In arrangement, the “Encyclopædia" partakes of an alphabetical character, but, like the author's philology, it is only alphabetical after a kind. Under “ Borgue,” for example, we do not get Deacon Macmin, the Borgue philosopher. The word “ Deacon" must be looked up for that. Nicholson is not under Nicholson, but under “Wull,” as is also the joyous Gracie of the Tanaree at Millburn, Kirkcudbright; and Ross Island is neither under “Ross" nor“ Little,” but

Wee," a matter more to be wondered at, as the author not only notices “Janet Richardson,” but appends a sad ballad on the wreck of Captain Ormonby:

So on did steer young Ormonby before the furious wind,
The tide being out along the shore, no harbour could he find;
The Little Ross no shelter was, the anchors would not hold,
So our noble tar upon the bar among the foam was rolled.

Deacon Macmin, as drawn by Mactaggart, is well worth taking a little trouble to find out. When the minister of Borgue died, some friends designed to erect a monument in memory of his reverence, but ere proceeding far they thought there would be no harm in taking the Deacon's opinion about the business. “I ken na (said he) what ye wad say about him but that he's there,” indicating that his body lay there, and that no more in justice required

to be said. “So (remarks our author, gravely) the idea of a monument was blasted by the Deacon's sarcasm.” In some other respects the Deacon appears to have been a kindred spirit with the “Miller of Minnieive"

I'm but ane humble, dusty miller,
No unco fond of grubbing siller,
Nor steering wi' a steady tiller

Through life's queer sea;
But tak my dram wi' a care killer,

My Joke like thee.

Under the heading “Naturalls," a tender subject for the author to meddle with, will be found graphic descriptions of several of the unfortunate class well known in Galloway-among the rest Davie Eddie, Wull Gourly, who played tunes on his nose; Jamie Neilson, famous for “the plan” or “not the plan;" and Girzey Whay, of Kirkcudbright, with her

Pocket napkin on a staff,
To make the burgess bodies laugh.

Laird Cowtart, the "obstinate man," who refused to avail himself of light from Harris' candles on account of a slight quarrel, will also repay perusal. In some respects our author has anticipated certain recent epics of later days.
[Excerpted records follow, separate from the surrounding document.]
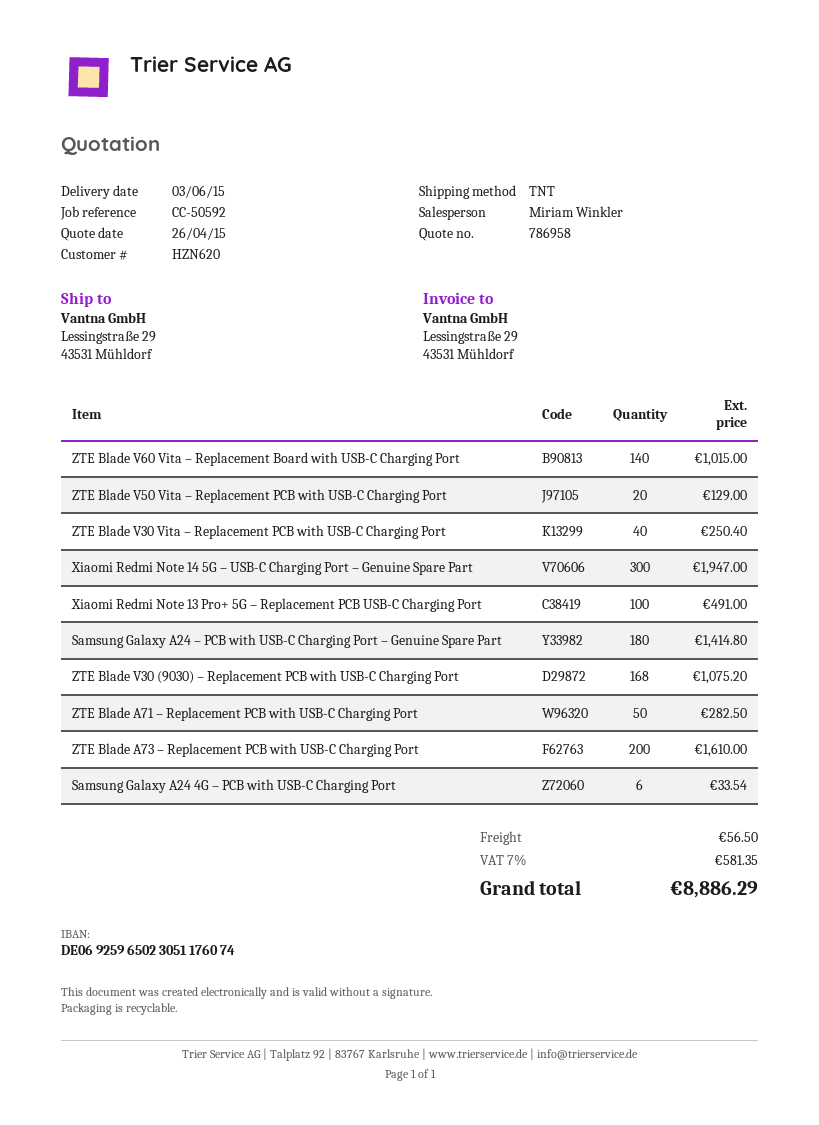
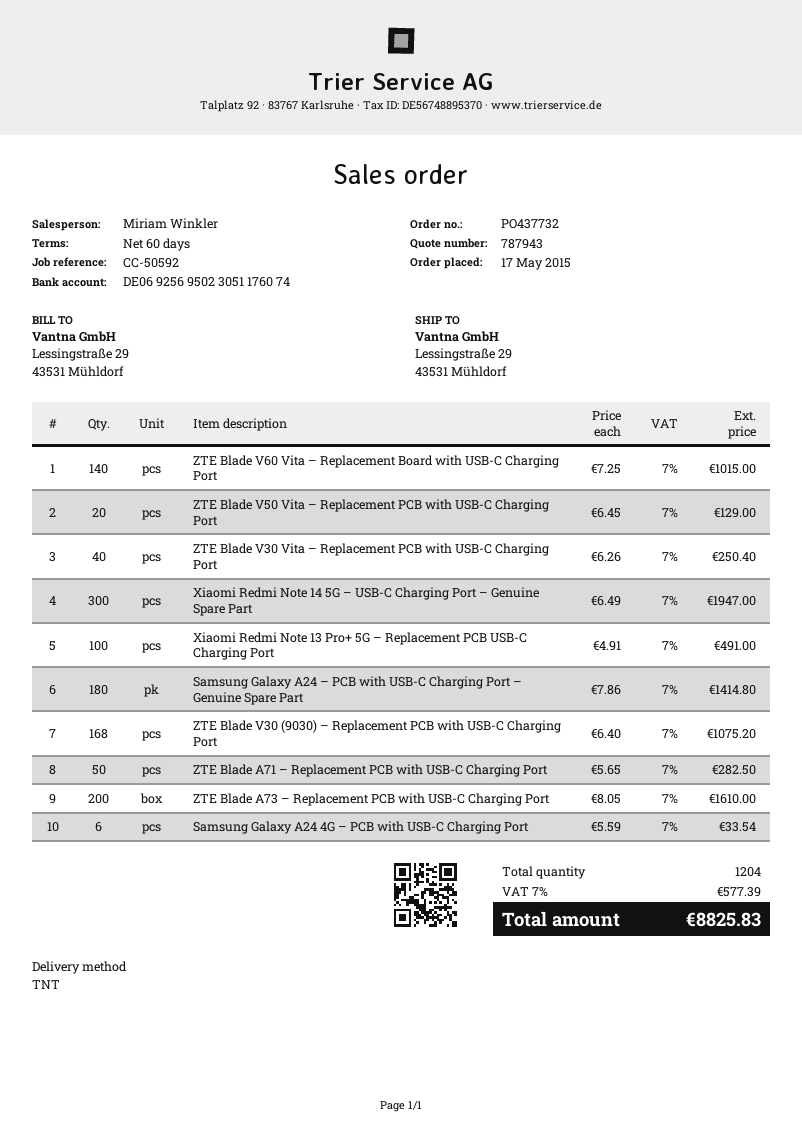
quote number: 786958 -> 787943
bank account: DE06925965023051176074 -> DE06925695023051176074
shipping: 56.50 -> none
tax: 7% = 581.35 -> 7% = 577.39
total: 8886.29 -> 8825.83

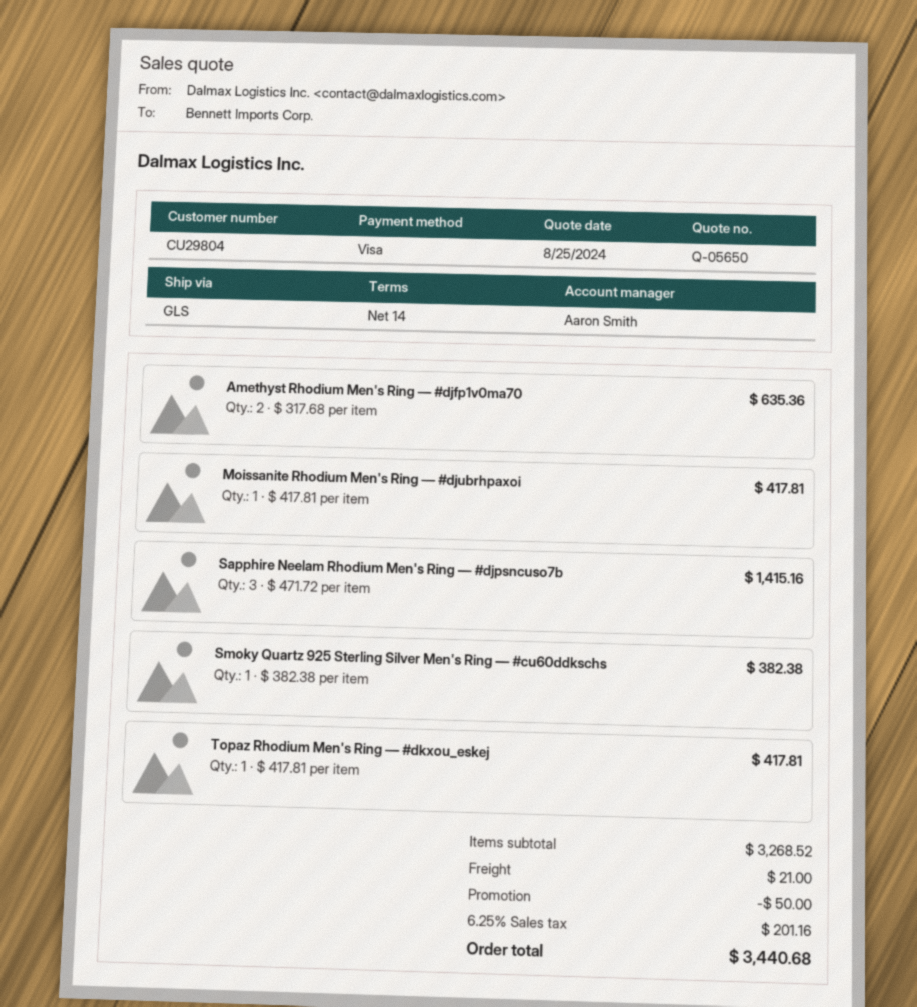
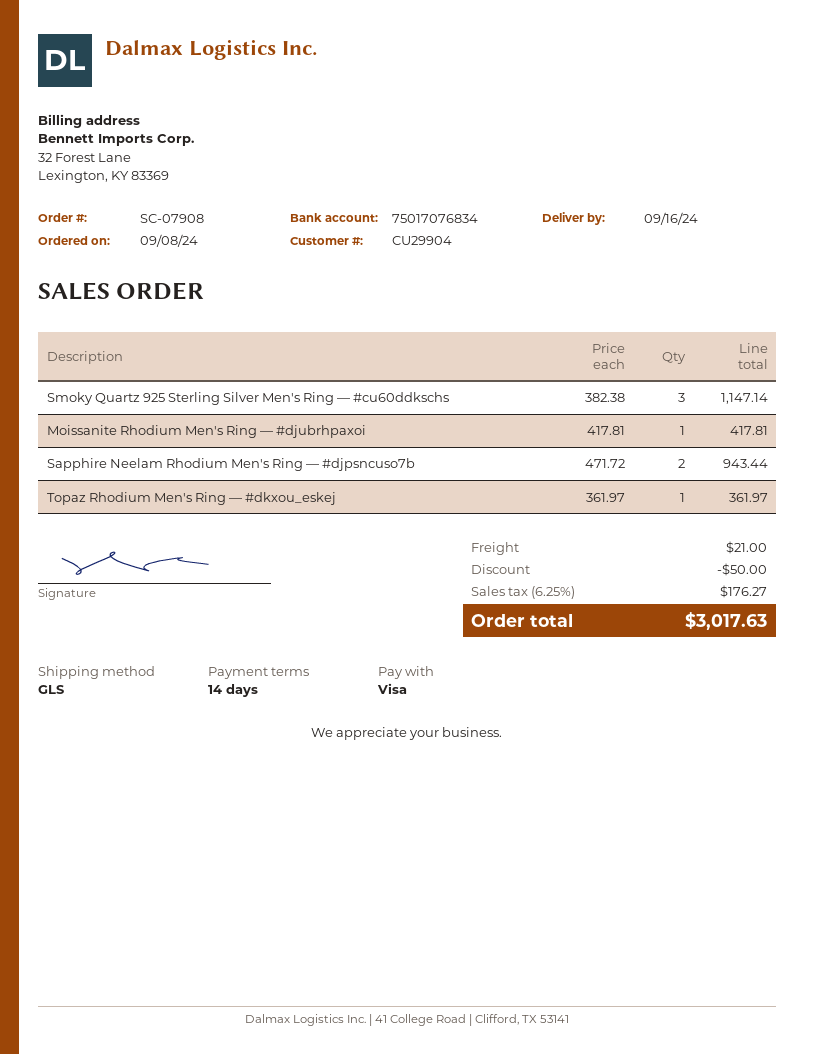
customer number: CU29804 -> CU29904
Amethyst Rhodium Men's Ring — #djfp1v0ma70: 2 x 317.68 = 635.36 -> none
Sapphire Neelam Rhodium Men's Ring — #djpsncuso7b: 3 x 471.72 = 1415.16 -> 2 x 471.72 = 943.44
Smoky Quartz 925 Sterling Silver Men's Ring — #cu60ddkschs: 1 x 382.38 = 382.38 -> 3 x 382.38 = 1147.14
Topaz Rhodium Men's Ring — #dkxou_eskej: 1 x 417.81 = 417.81 -> 1 x 361.97 = 361.97
tax: 6.25% = 201.16 -> 6.25% = 176.27
total: 3440.68 -> 3017.63

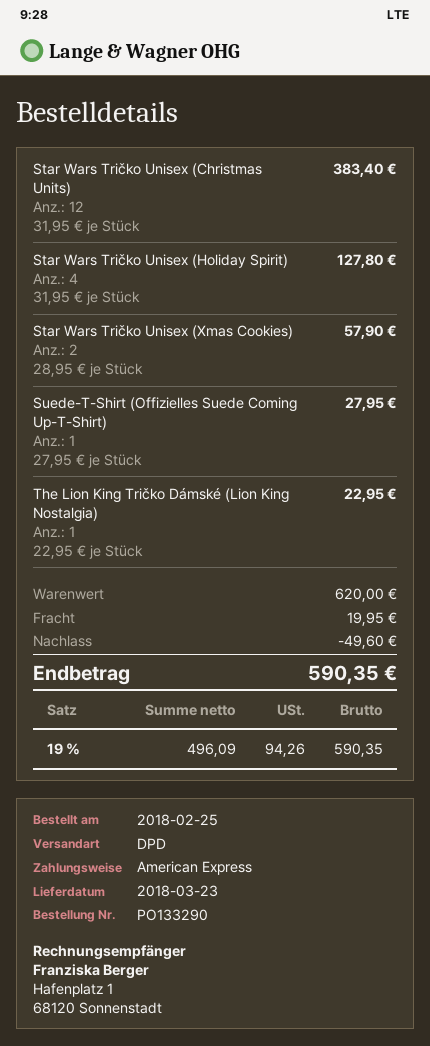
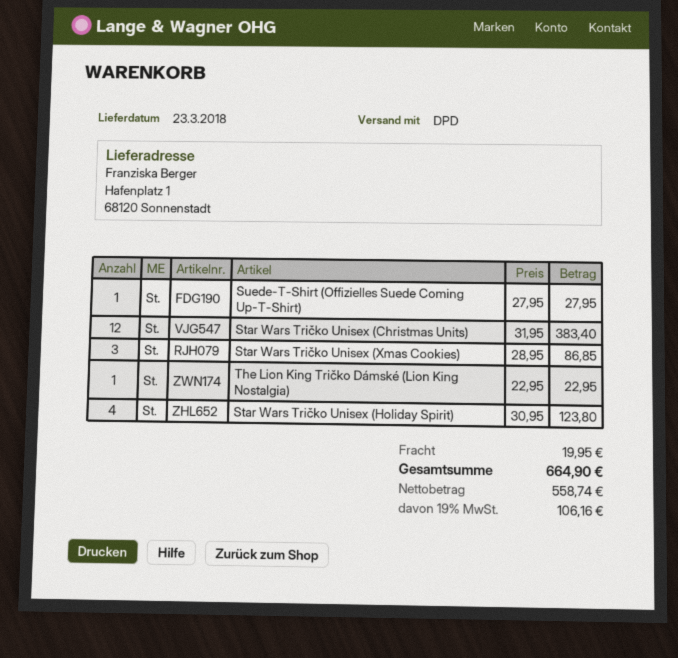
Star Wars Tričko Unisex (Holiday Spirit): 4 x 31.95 = 127.80 -> 4 x 30.95 = 123.80
Star Wars Tričko Unisex (Xmas Cookies): 2 x 28.95 = 57.90 -> 3 x 28.95 = 86.85
discount: 49.60 -> none
net: 496.09 -> 558.74
tax: 19% = 94.26 -> 19% = 106.16
total: 590.35 -> 664.90

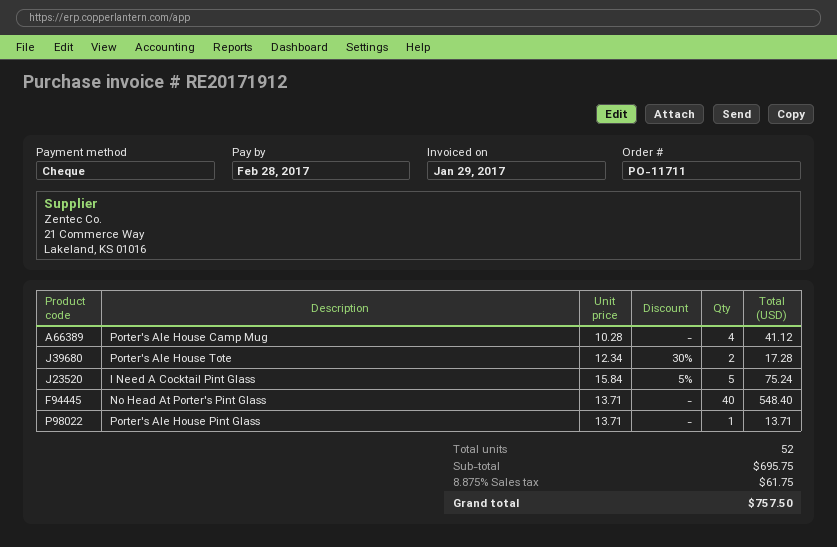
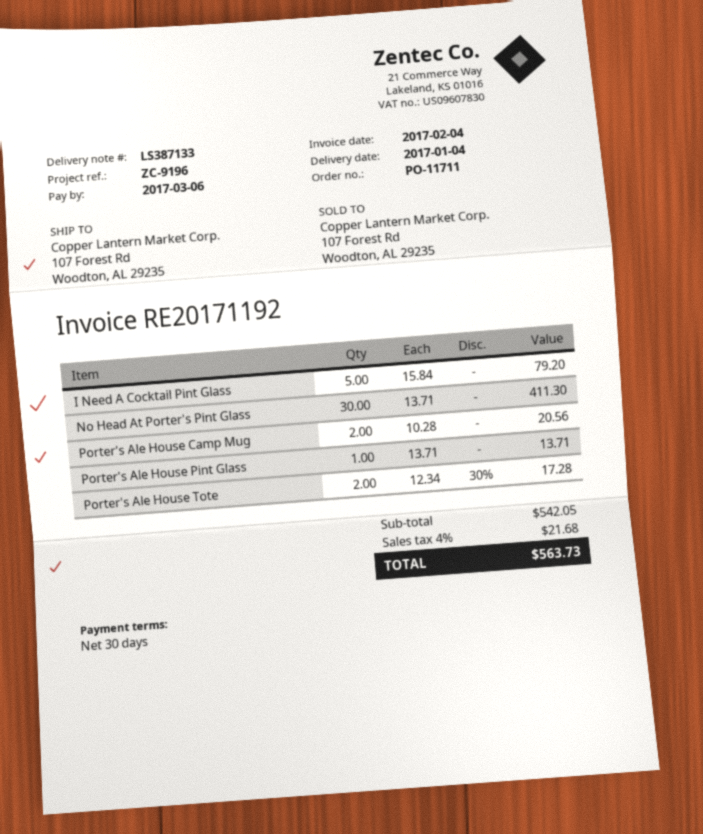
invoice number: RE20171912 -> RE20171192
invoice date: 2017-01-29 -> 2017-02-04
due date: 2017-02-28 -> 2017-03-06
Porter's Ale House Camp Mug: 4 x 10.28 = 41.12 -> 2 x 10.28 = 20.56
I Need A Cocktail Pint Glass: 5 x 15.84 - 5% = 75.24 -> 5 x 15.84 = 79.20
No Head At Porter's Pint Glass: 40 x 13.71 = 548.40 -> 30 x 13.71 = 411.30
subtotal: 695.75 -> 542.05
tax: 8.875% = 61.75 -> 4% = 21.68
total: 757.50 -> 563.73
Carrol's “Hunting of the Snark; an Agony in Eight Fits," is yet quite fresh. Mactaggart quotes from a poem of his own, fortunately never published, “The Rustic Madman, in Six Tornadoes." A Carlylean flavour is also thrown over the account of Paul Jones—"A Gallovidian, I am rather sorry to say; but he was a clever devil, and had strong talents of the infernal stamp.” At other times our poet appears to have taken his pleasures sadly, if one may judge from the style of his address, “Mac is Major," written on reaching twenty-one, and after he had been a little time at Edinburgh University

Now Mac upon the Solway shore,
Whar seamaws skirl and pellocks snore,

And whilks and mussels cheep;
Whar puffins on the billows ride,
And dive adoon the foaming tide

For siller fry sae deep.
Puir chiel, his ane-and-twentieth year

He entereth upon;
My merry days are past, I fear,
And sad anes coming on.

Nae matter, I'll batter

As weel's I can through life;
Aye dash on, and brash on,

Throughout this worldly strise.

To refer to the “Encyclopædia” in terms of more exact criticism might appear ungracious and unnecessary—ungracious, because there is no end of good things within the book, and unnecessary, because the author has said that the work is presented just as he wished it. As for errors, “let them rest on my own broad back. Works of this kind are always fuller of errors than any others; also, should any be displeased because I have not taken notice of some curiosity which was a favourite of theirs, be it told that I was either not of their way of thinking or that I knew nothing about it.” In the face of such a direct disclaimer it would be of little use trying to show that “Hogmanay” could hardly be derived from “hug-me-now," or that “Effie," not “Eppie,” is the endearing contraction of Euphemia. So at least Scott thought, Eppie being, probably, rather allied to Elspeth. One story might have been given, seeing it lay at our author's own door. His treatment of the “ Laird of Coul's Ghost,” and of ghosts generally, makes it matter for regret that Mactaggart did not try his hand on “A true Relation of an Apparition, Expressions and Actings of a Spirit which infested the house of Andrew Mackie, in Ringcroft of Stocking, in the Parish of Rerrick, in the Stewartry of Kirkcudbright, in Scotland, 1695, by Mr. Alexander Telfair, minister of that parish, and attested by many other persons who were also eye and ear witnesses. Ephesians vi. II—'Put on the whole armour,'" &c.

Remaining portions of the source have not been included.